You were there, right? I'd surely hope so. The fifth year of PDX Pop Now! was a grand affair that seized a few Southeast industrial blocks with an inspiring crowd of show-hungry music connoisseurs, 48 unique bands, bicycles locked to every imaginable surface, and even a trio of guerilla performances. It's useless to rank this year's festival against previous incarnations of the free local music event, but if anything, PDX Pop Now! 2008 was the most organized of any previous years. The performers primarily stuck to their assigned set times, schedules were posted everywhere, and the volunteer staff (including Cary Clarke, the man usually behind this column) was wired with embarrassing-looking—yet, I'm sure very efficient—headsets. Plus the attendance, which is impossible to gauge at a free event where the audience comes and goes as they please, was estimated to be in the 800-1,000 person range each night. It was enough to make you damn proud to be a Portlander.

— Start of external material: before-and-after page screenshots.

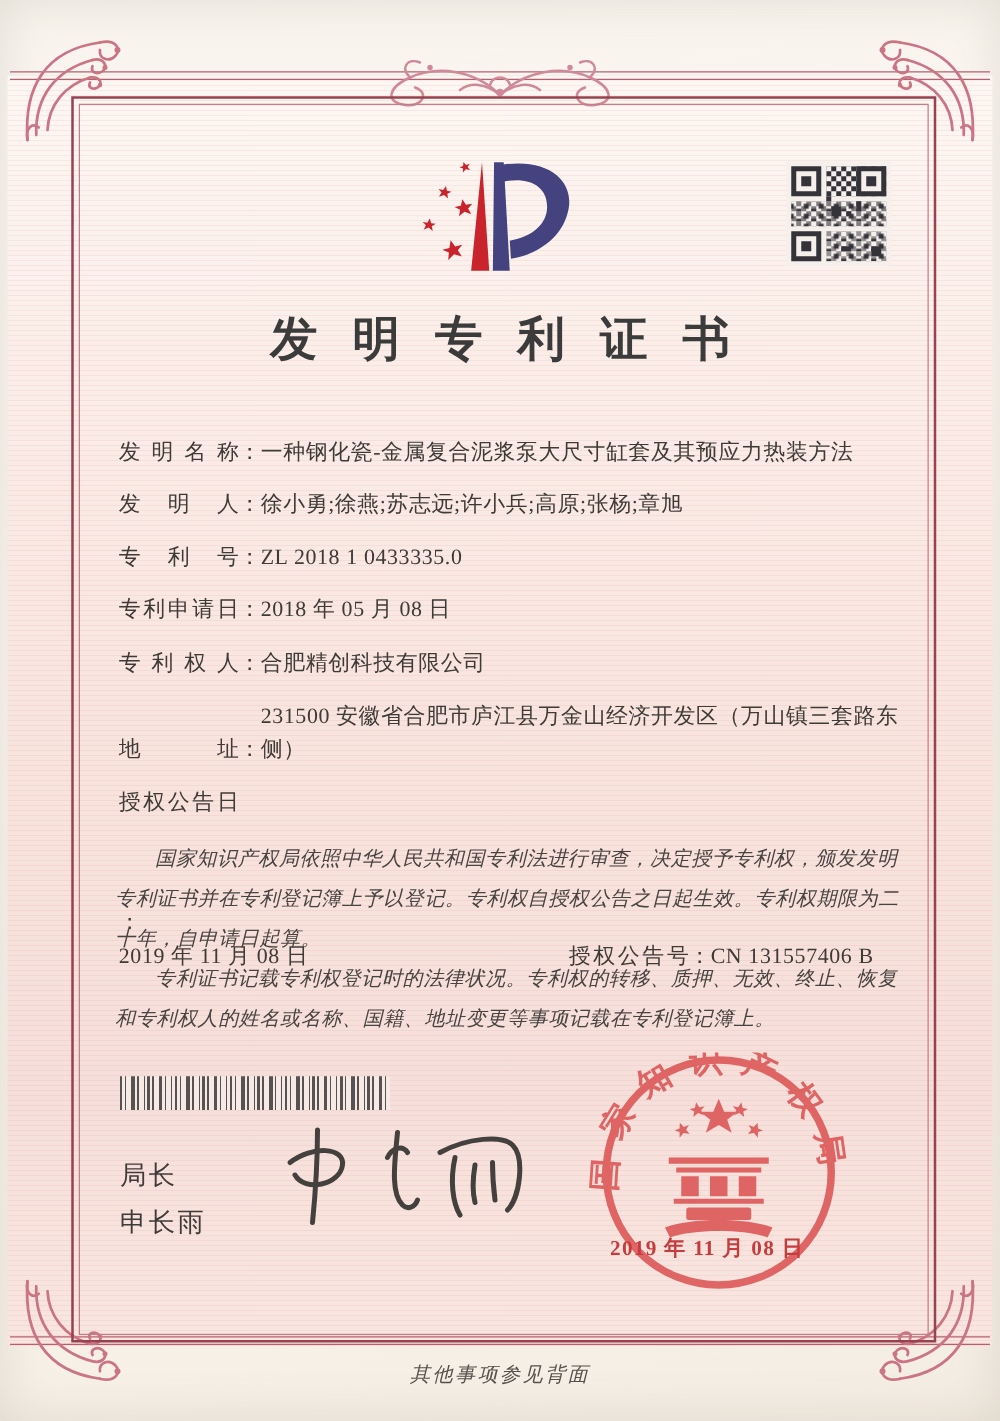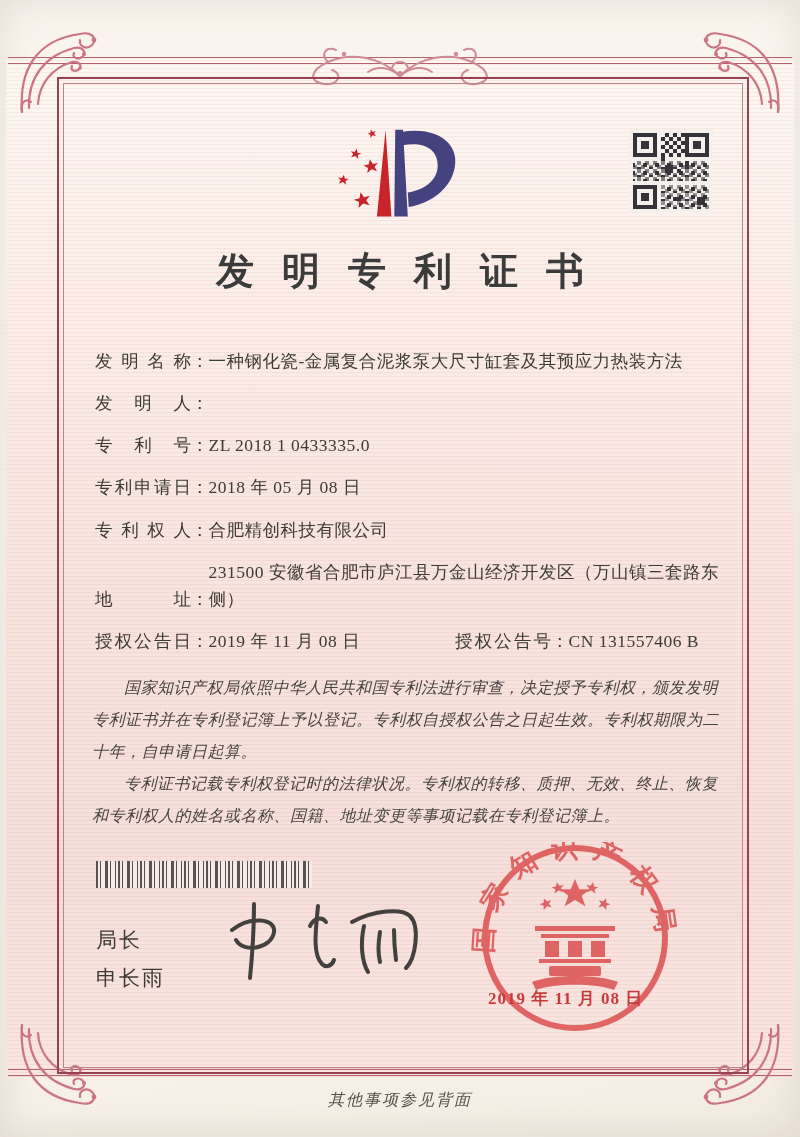--- a/index.html
+++ b/index.html
@@ -255,6 +255,7 @@
     <div class="frow">
       <span class="flabel">发明人</span>
         <span class="fcolon">：</span>
+      <span class="fvalue">徐小勇;徐燕;苏志远;许小兵;高原;张杨;章旭</span>
     </div>
     <div class="frow">
       <span class="flabel">专利号</span>

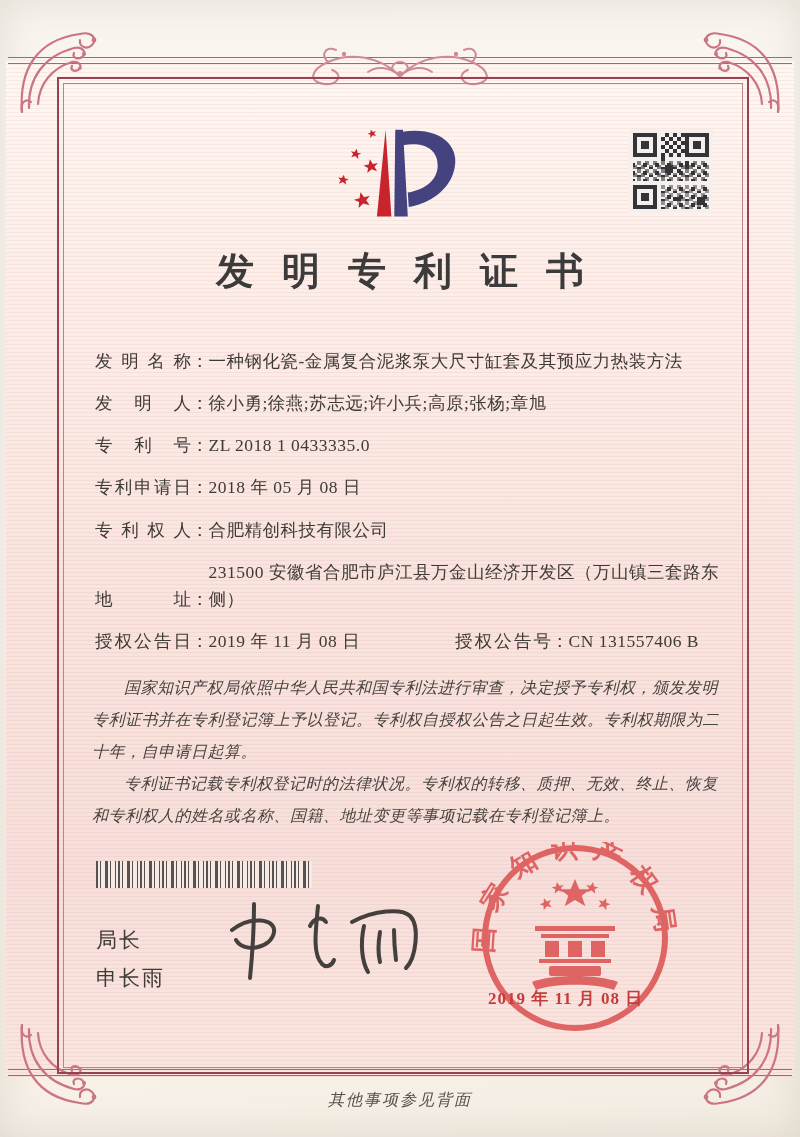--- a/index.html
+++ b/index.html
@@ -62,7 +62,7 @@
   .fcolon{flex:0 0 14px;}
   .fvalue{flex:1;letter-spacing:.5px;}
   .grant-row{display:flex;}
-  .grant-row .g1{display:flex;width:360px;}
+  .grant-row .g1{display:flex;width:360px;flex-direction:column;}
   .grant-row .g2{display:flex;flex:1;}
 
   .paras{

It's hard to point to any one performance from the vast array at the festival—this includes a bombastic hiphop set from Sleep and Josh Martinez, and the stunning beauty that was Tu Fawning's dark cabaret music soundtracking the setting evening sun—but if I was to pick just one band that stood out the most, it would be the buzzing energy of Saturday's set from Blind Pilot. The indie-roots band (who are probably best known for touring via bicycle) swelled to nine members onstage and showed why their buzzed-about recording 3 Rounds and a Sound has shockingly charted on the Billboard charts (#149 on the Top 200 chart, #22 on the Top Independent Albums chart, and #13 on the Top Digital Albums chart) despite being released by small local label Expunged Records. If you want to see what all the chatter is about, the band is joining an impressive local lineup (DoublePlusGood, Boy Eats Drum Machine, Tea for Julie) in celebrating the sixth anniversary of KPSU's That Sound, the excellent radio program hosted by Dave Cusick. So devoted to the cause is Cusick that in his six-year run he has kept the show going despite a move to Canada—where he broadcasted remotely—only recently relocating back to Portland in May. The show is this Friday, August 1, at PSU's the Modern Age (1825 SW Broadway), and is open to all ages.

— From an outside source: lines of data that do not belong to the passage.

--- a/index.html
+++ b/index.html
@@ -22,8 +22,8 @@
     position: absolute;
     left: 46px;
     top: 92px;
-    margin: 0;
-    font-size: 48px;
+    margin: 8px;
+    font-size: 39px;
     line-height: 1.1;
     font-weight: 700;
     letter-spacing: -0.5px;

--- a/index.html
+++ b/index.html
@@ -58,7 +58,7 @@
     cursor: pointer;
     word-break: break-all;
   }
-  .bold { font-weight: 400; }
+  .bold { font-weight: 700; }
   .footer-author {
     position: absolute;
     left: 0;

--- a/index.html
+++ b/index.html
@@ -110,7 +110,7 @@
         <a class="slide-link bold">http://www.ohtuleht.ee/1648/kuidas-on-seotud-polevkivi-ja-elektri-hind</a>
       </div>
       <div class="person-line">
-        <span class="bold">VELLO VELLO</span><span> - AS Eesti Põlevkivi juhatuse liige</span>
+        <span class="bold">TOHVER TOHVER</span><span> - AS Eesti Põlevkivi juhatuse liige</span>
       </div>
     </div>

In other local release news, the Valiant Arms, the new project from Rob Jones of Jealous Butcher Records (you might best know them for their gorgeous thick slabs of vinyl that they release for everyone from the Decemberists to M. Ward, plus their previous decade-plus of releases from various local acts) has just released the bouncy full-length Blue Skies and a Clean Getaway. Their upbeat, guitar-rich sound is a delicate combination of the urgency of early Superchunk with a mighty dose of localized charm. The CD release is this Friday, August 1, at Ground Kontrol (511 NW Couch).